Once "border-radius: none ->" turns up in a line below, reproduce that line and those after it exactly, stopping after the line with "width: 156px ->"; leave pictures out.

--- Given entries Enclosed Below ---

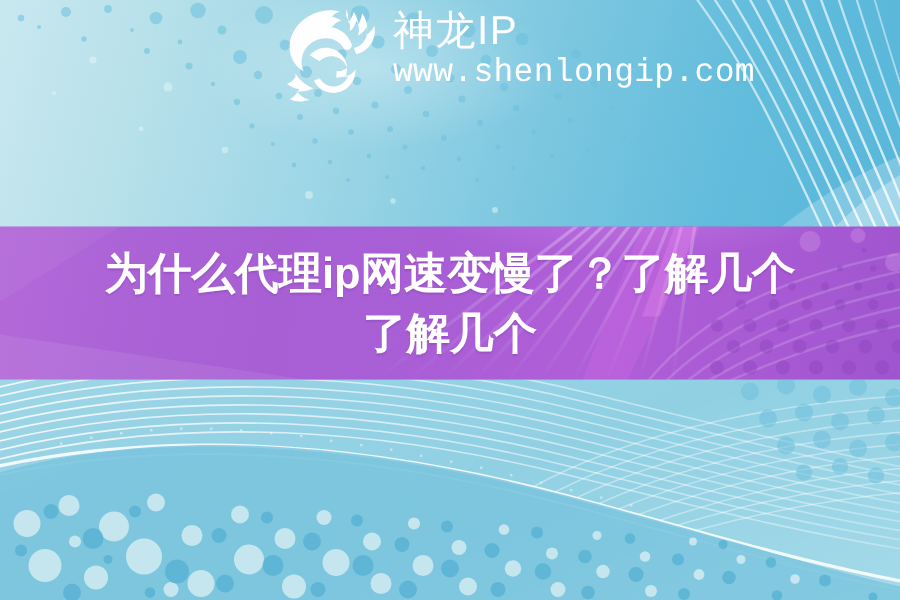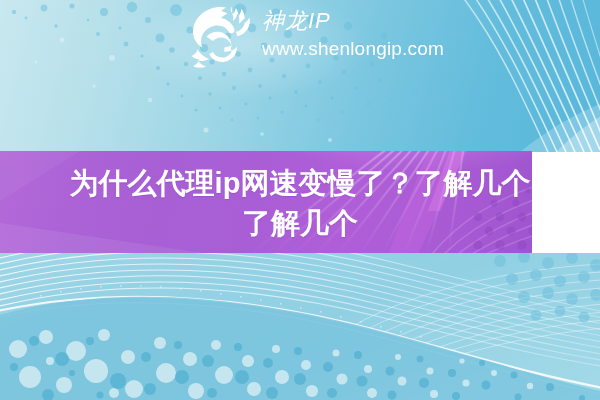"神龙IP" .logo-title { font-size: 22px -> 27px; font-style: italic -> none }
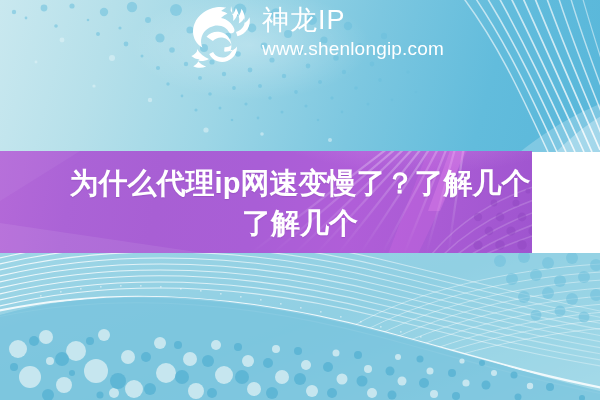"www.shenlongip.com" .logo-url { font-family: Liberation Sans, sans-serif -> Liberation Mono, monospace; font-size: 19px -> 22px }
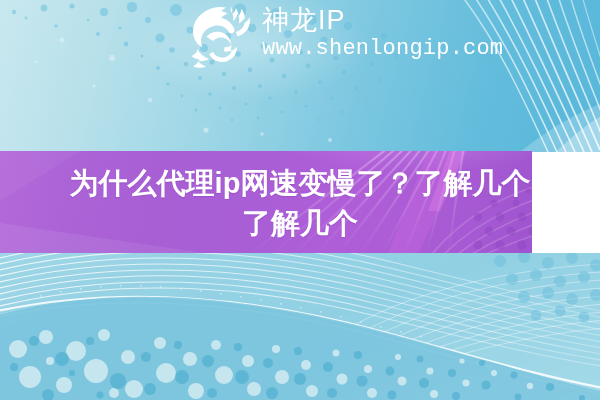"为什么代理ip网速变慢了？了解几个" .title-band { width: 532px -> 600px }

--- End of Enclosed Given entries ---
--- Given entries Enclosed Below ---

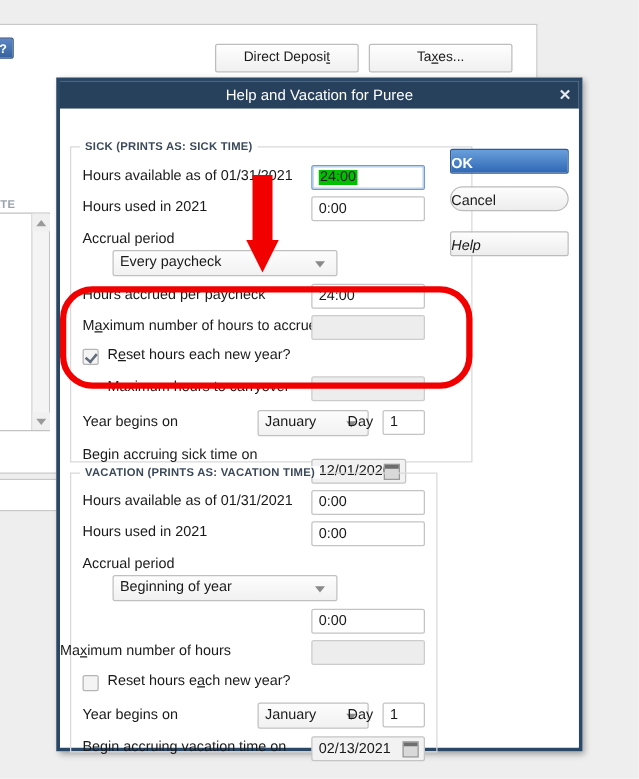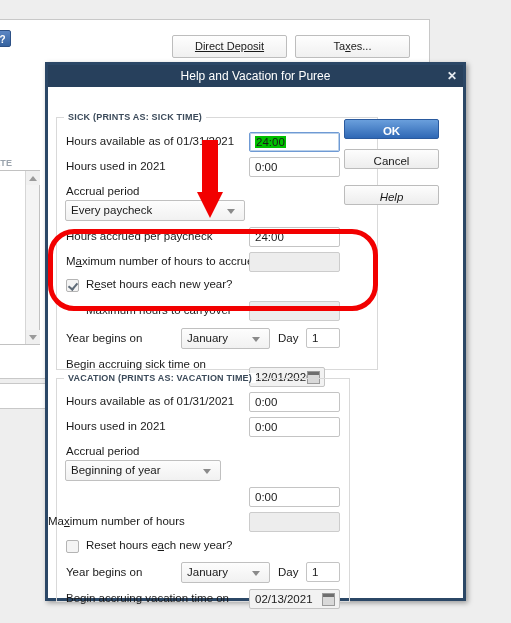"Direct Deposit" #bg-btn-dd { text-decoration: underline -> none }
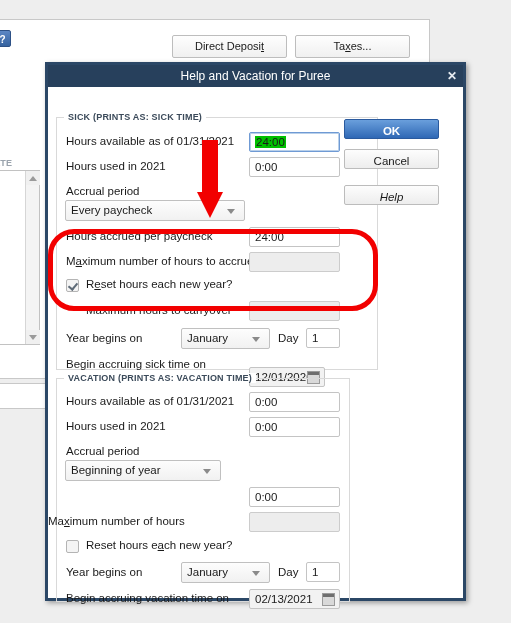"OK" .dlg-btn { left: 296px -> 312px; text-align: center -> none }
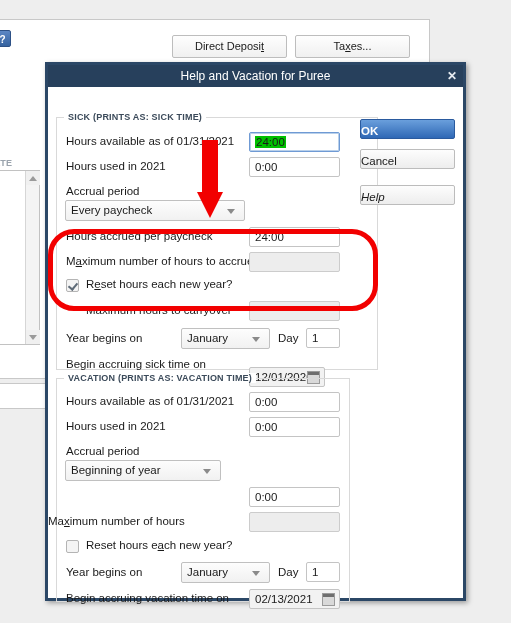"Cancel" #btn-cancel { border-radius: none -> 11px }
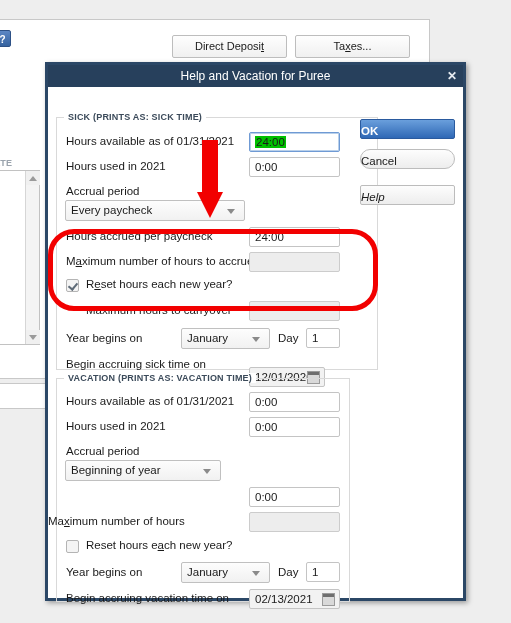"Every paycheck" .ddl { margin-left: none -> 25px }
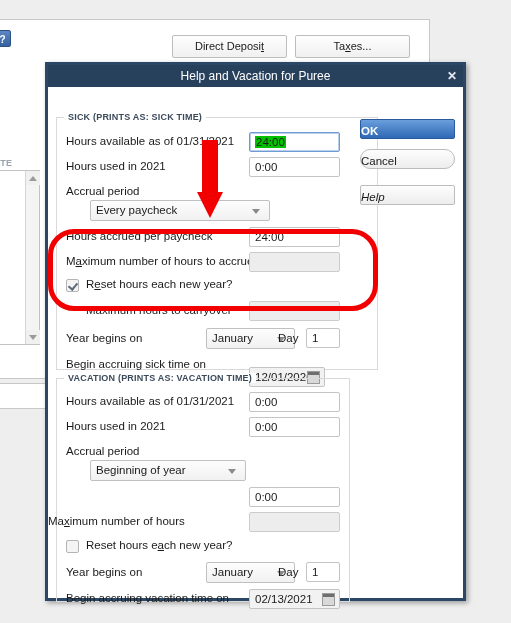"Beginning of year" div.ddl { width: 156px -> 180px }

--- End of Enclosed Given entries ---

## Answer space
"Cancel" #btn-cancel { border-radius: none -> 11px }
"Every paycheck" .ddl { margin-left: none -> 25px }
"Beginning of year" div.ddl { width: 156px -> 180px }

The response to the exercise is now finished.